The Kinesis Streams appender is intended to be an entry point for log analytics, either as a direct feed to an analytics application, or via Kinesis Firehose to ElasticSearch or other destinations (which is also an easy way to back-up logs to S3).
The Kinesis appender provides the following features:
- Configurable destination stream, with substitution variables to specify stream name.
- Auto-creation of streams, with configurable number of shards and retention period.
- JSON messages (via JsonLayout).
- Configurable discard in case of network connectivity issues.
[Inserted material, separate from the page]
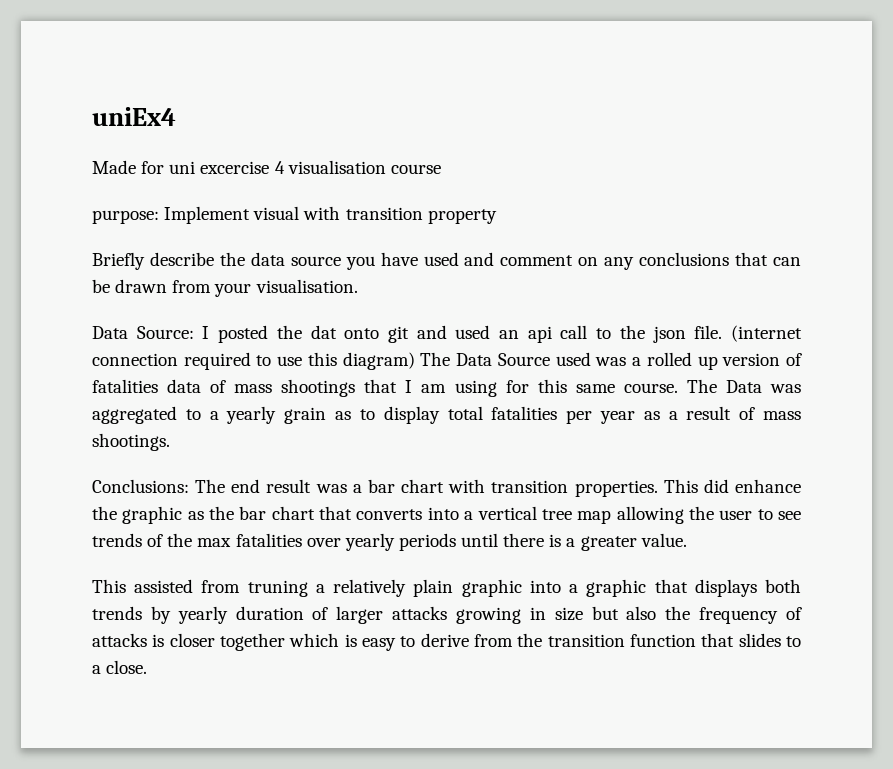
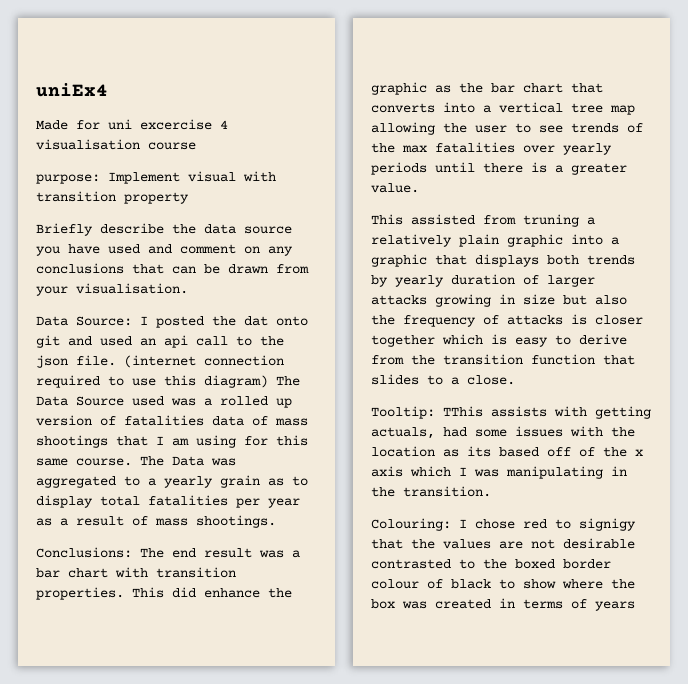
(148, 667) none -> [371,406,651,419] [371,426,635,439] [371,446,643,457] [371,466,627,479] [371,486,491,497] [371,518,636,531] [371,538,635,549] [371,559,611,569] [371,579,635,589] [371,598,635,611] // Tooltip: TThis assists with getting actuals, had some issues with the location as its based off of the x axis which I was manipulating in the transition. // Colouring: I chose red to signigy that the values are not desirable contrasted to the boxed border colour of black to show where the box was created in terms of years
This appender provides the following configuration properties, along with the common connection properties.
Name | Description |
---|---|
streamName |
The name of the Kinesis stream that will receive messages; may use substitutions. No default value. |
partitionKey |
A string used to assign messages to shards; see below for more information. |
autoCreate |
If present and "true", the stream will be created if it does not already exist. |
shardCount |
When creating a stream, specifies the number of shards to use. Defaults to 1. |
retentionPeriod |
When creating a stream, specifies the retention period for messages in hours. Range is 24 to 8760; default is 24. |
synchronous |
If true , the appender will operate in synchronous mode, sending messages from the invoking thread on every call to append() . |
batchDelay |
The time, in milliseconds, that the writer will wait to accumulate messages for a batch. See the design doc for more information. |
truncateOversizeMessages |
If true (the default), truncate any messages that are too large for Kinesis; if false , discard them. See below for more information. |
discardThreshold |
The maximum number of messages that can remain queued before they're discarded; default is 10,000. See the design doc for more information. |
discardAction |
Which messages will be discarded once the threshold is passed: oldest (the default), newest , or none . |
useShutdownHook |
Controls whether the appender uses a shutdown hook to attempt to process outstanding messages when the JVM exits. This is true by default; set to false to disable. Ignored for Log4J2, which has its own shutdown hook. See docs for more information. |
initializationTimeout |
The number of milliseconds to wait for initialization; default is 120000 (120 seconds). See docs for more information. |
log4j.appender.kinesis=com.kdgregory.log4j.aws.KinesisAppender
log4j.appender.kinesis.streamName=logging-stream
log4j.appender.kinesis.partitionKey={pid}
log4j.appender.kinesis.batchDelay=500
log4j.appender.kinesis.layout=com.kdgregory.log4j.aws.JsonLayout
log4j.appender.kinesis.layout.enableHostname=true
log4j.appender.kinesis.layout.enableLocation=true
log4j.appender.kinesis.layout.tags=applicationName={env:APP_NAME},deployment={sysprop:deployment:dev}
Note that this example uses Log4J lookups
in addition to library-provided substitutions. It also uses the Log4J JsonLayout
with additional fields, including a timestamp
field that's compatible with the Log4J1 and Logback
JsonLayout
implementations.
<KinesisAppender name="KINESIS">
<streamName>logging-stream</streamName>
<partitionKey>{pid}</partitionKey>
<batchDelay>500</batchDelay>
<JsonLayout complete="false" compact="true" eventEol="true" properties="true" locationInfo="true">
<KeyValuePair key="applicationName" value="${env:APP_NAME}" />
<KeyValuePair key="environment" value="${sys:deployment:-dev}" />
<KeyValuePair key="processId" value="${awslogs:pid}" />
<KeyValuePair key="hostname" value="${awslogs:hostname}" />
<KeyValuePair key="timestamp" value="$${date:yyyy-MM-dd'T'HH:mm:ss.SSS'Z'}" />
</JsonLayout>
</KinesisAppender>
<appender name="KINESIS" class="com.kdgregory.logback.aws.KinesisAppender">
<streamName>logging-stream</streamName>
<partitionKey>{pid}</partitionKey>
<batchDelay>500</batchDelay>
<layout class="com.kdgregory.logback.aws.JsonLayout">
<enableHostname>true</enableHostname>
<enableLocation>true</enableLocation>
<tags>applicationName={env:APP_NAME},deployment={sysprop:deployment:dev}</tags>
</layout>
</appender>
To use this appender you need following IAM permissions:
kinesis:DescribeStreamSummary
kinesis:PutRecords
To auto-create a stream you need these additional permissions:
kinesis:CreateStream
kinesis:IncreaseStreamRetentionPeriod
You will normally pre-create the Kinesis stream and adjust its retention period and number of shards based on your deployment's needs.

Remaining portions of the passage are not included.